A mio parere, parlare con cognizione di causa del rilievo degli incidenti stradali oggi implica tanto il possesso delle stesse competenze di ieri quanto, in aggiunta, almeno anche la vera padronanza della fotogrammetria: di questa ne ho già dimostrato la sua potenzialità in modo comparativo nell’articolo “Quale metodo di rilievo?”, articolo questo indirizzato in particolare agli specialisti dei Gruppi incidenti delle differenti Polizie nonché ai Ricostruttori.


Nella mia esperienza didattica tanto in presenza quanto in remoto, in due sole giornate ho sempre portato i miei Corsisti ad essere in grado di effettuare l’intero rilievo stradale con la fotogrammetria, dalla semplice fotografia in loco fino all’elaborazione al computer del suo modello bidimensionale (ortofoto) e tridimensionale (scenario in 3D).
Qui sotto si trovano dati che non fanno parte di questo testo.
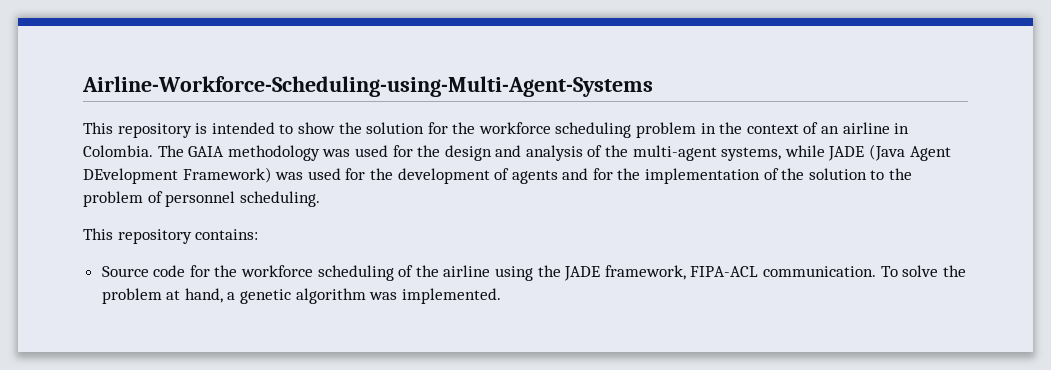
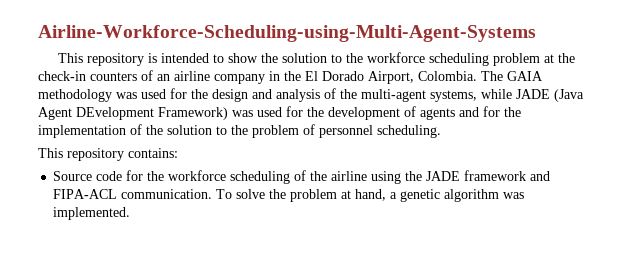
[427,122,448,134] for -> [331,54,343,63] to
[700,122,910,134] in the context of an airline in -> [544,53,576,63] [38,70,414,84] at the check-in counters of an airline company in the El Dorado Airport,
[604,265,686,280] framework, -> [464,170,551,181] framework and

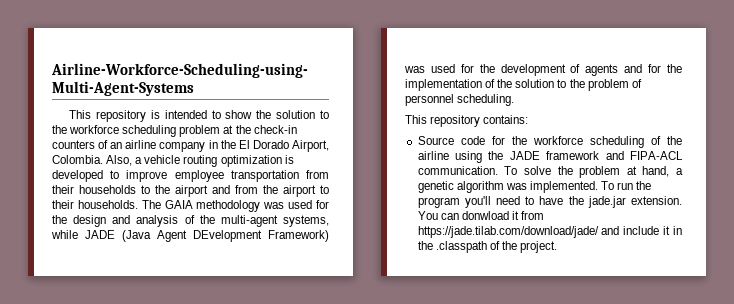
(477, 76) none -> [106,155,294,167] [52,170,329,182] [52,185,329,197] [52,200,138,209] Also, a vehicle routing optimization is developed to improve employee transportation from their households to the airport and from the airport to their households.
(131, 213) none -> [601,181,652,190] [417,196,682,208] [417,211,545,220] [417,226,682,238] [417,241,558,253] To run the program you'll need to have the jade.jar extension. You can donwload it from https://jade.tilab.com/download/jade/ and include it in the .classpath of the project.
Pertanto, sono cosciente e certo che nello spazio di mezza giornata di competente insegnamento teorico, ma specialmente anche pratico nel terreno, è possibile insegnare a chiunque possieda uno smartphone le regole basi della fotografia mirata alla fotogrammetria. Questo è quanto oggi potremmo regalare noi ai nostri Amici-colleghi della PG per facilitare loro il compito sul luogo del sinistro e migliorare di molto la precisione e la qualità tecnico scientifica dei loro stessi rilievi: sicuramente con questo pochissimo, noi offriremmo loro quel grande e concreto passo avanti nel rilevare gli incidenti stradali che la “norma della bindella” non ha mai né facilitato né prodotto.